Il 4 novembre 1848 fu promulgata la nuova costituzione, con la quale si proclamava la nascita di una repubblica democratica, il suffragio universale e la separazione dei poteri; ci sarebbe stata una singola assemblea permanente di 750 membri eletti per tre anni con scrutinio di lista; il potere esecutivo era delegato a un presidente eletto per quattro anni con il suffragio universale, e non rieleggibile una seconda volta; una modifica della costituzione fu resa di fatto impossibile, dato che essa implicava l'ottenimento di una maggioranza dei tre quarti dei deputati di una speciale assemblea per tre volte di seguito. Fu invano che M. Grévy, nel nome di coloro che percepivano gli ovvi e inevitabili rischi di creare, sotto il nome del presidente, un monarca, propose che il capo di stato fosse nulla più che un presidente del consiglio dei ministri rimovibile dall'assemblea. La Camera, invece, non prese nemmeno la precauzione di rendere ineleggibile i membri di famiglie reali che avevano regnato in Francia. Di fatto la presidenza era un ufficio dipendente solo dal consenso popolare.
I socialisti adottarono come candidato alla presidenza Ledru-Rollin, i repubblicani Cavaignac, e il recentemente riorganizzato partito Imperialista Luigi Napoleone. Sconosciuto nel 1835, e dimenticato o disprezzato dal 1840, negli otto anni successivi la stima nei suoi confronti migliorò. Il 10 dicembre 1848 si tennero le elezioni per la presidenza della Repubblica, circa 1.400.000 preferenze andarono a Cavaignac ma più di 5.000.000 di voti elessero presidente il principe Luigi Bonaparte.
Durante la sua presidenza Luigi Napoleone fece una politica ambigua e populista con lo scopo di guadagnare popolarità nei confronti dei cittadini e nel contempo di gettare discredito sul parlamento, per indebolirlo, e preparare così il terreno per un colpo di stato.
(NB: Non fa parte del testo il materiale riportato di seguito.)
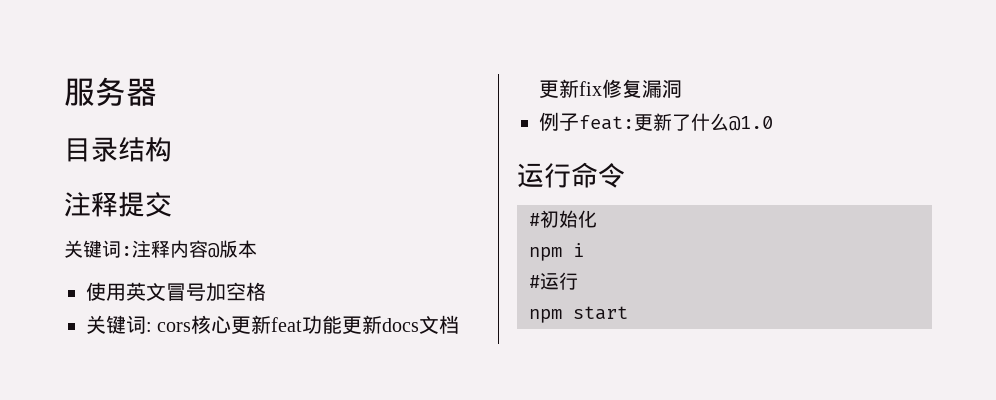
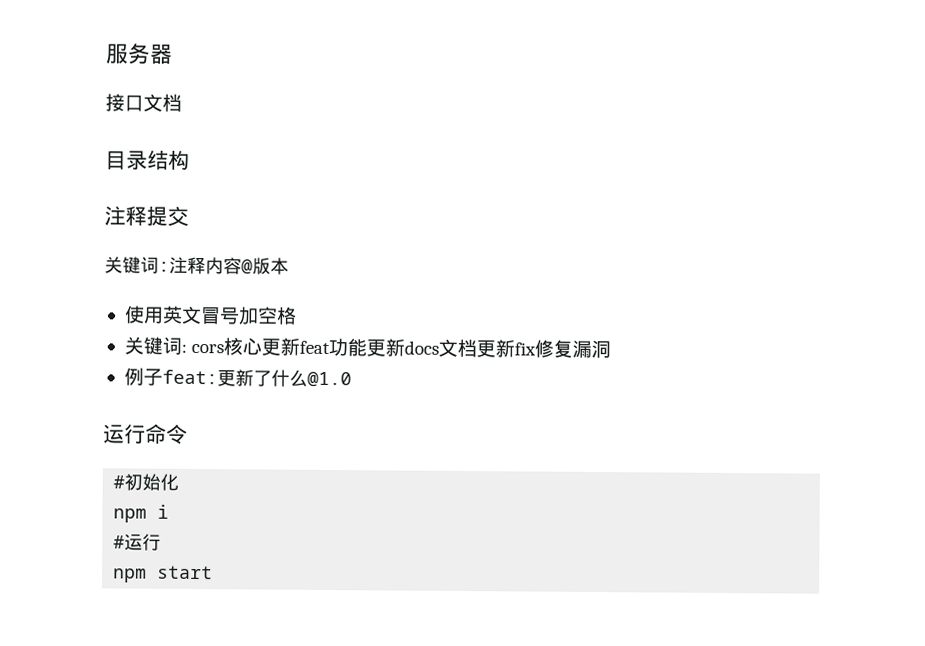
(157, 92) none -> [105,93,182,112] // 接口文档

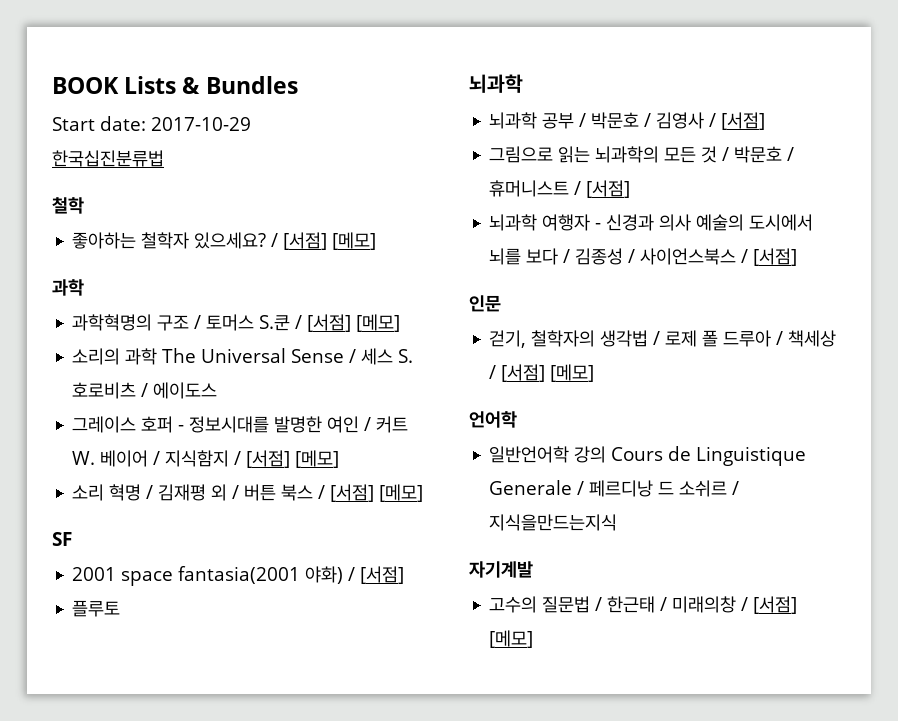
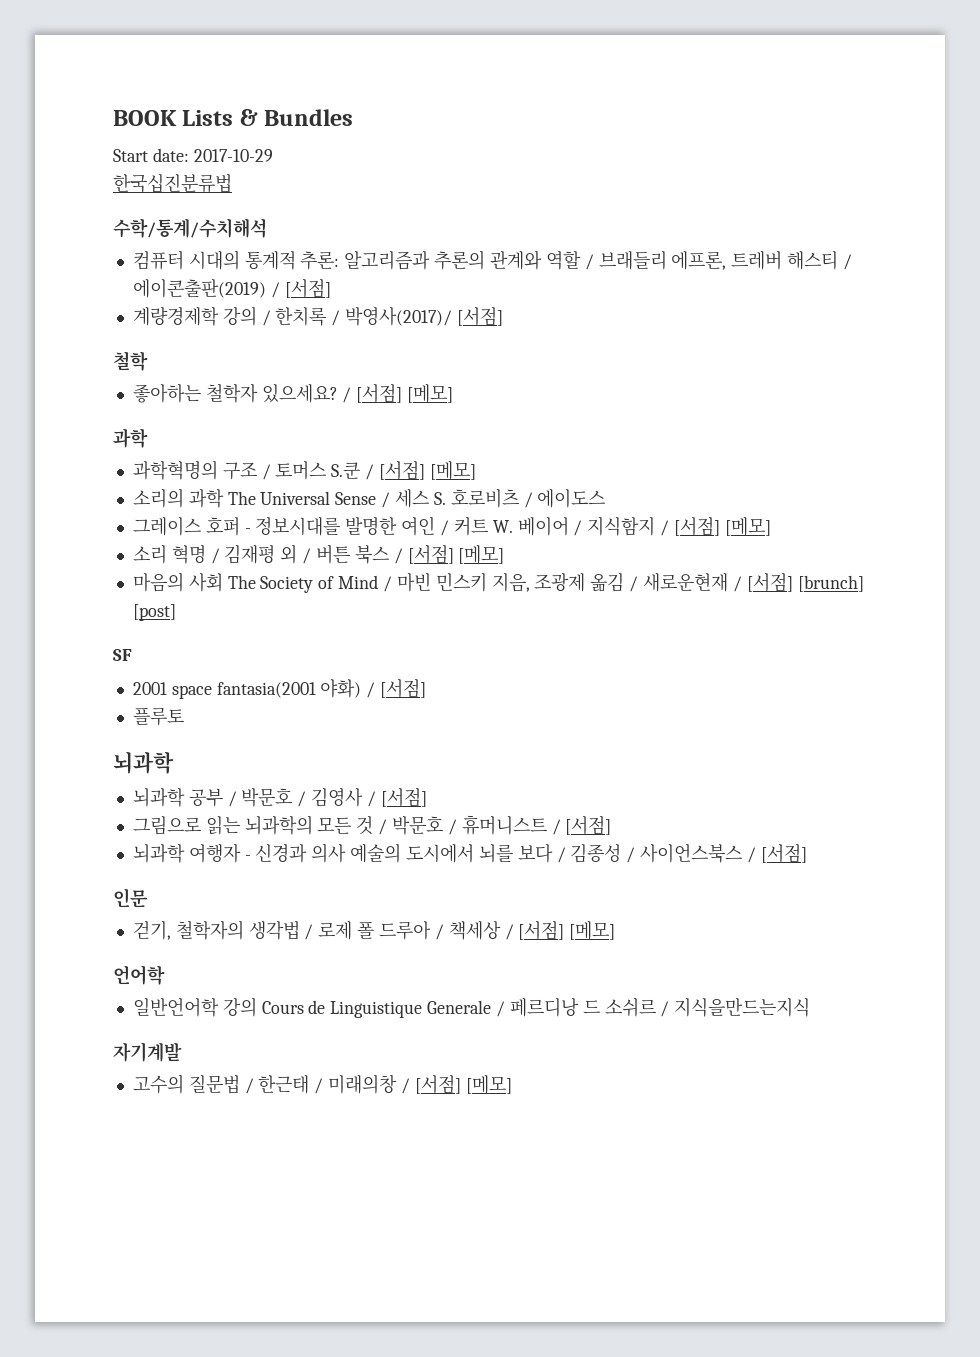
(164, 158) none -> [113,218,267,238] [132,250,852,270] [132,279,331,298] [132,306,503,326] // 수학/통계/수치해석 // 컴퓨터 시대의 통계적 추론: 알고리즘과 추론의 관계와 역할 / 브래들리 에프론, 트레버 해스티 / 에이콘출판(2019) / [서점] // 계량경제학 강의 / 한치록 / 박영사(2017)/ [서점]
(424, 493) none -> [132,572,864,593] [132,604,176,621] // 마음의 사회 The Society of Mind / 마빈 민스키 지음, 조광제 옮김 / 새로운현재 / [서점] [brunch] [post]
Luigi Napoleone si rivolse direttamente ai cittadini chiedendo che dessero, con un plebiscito, il loro consenso a una modifica della costituzione in cui l'esecutivo non fosse vincolato dall'Assemblea e a lui personalmente un mandato di dieci anni. Il plebiscito si tenne il 20 dicembre, e su circa otto milioni di elettori, sette milioni e mezzo votarono si. Il 14 gennaio 1852 fu promulgata la costituzione con le modifiche indicate nel plebiscito.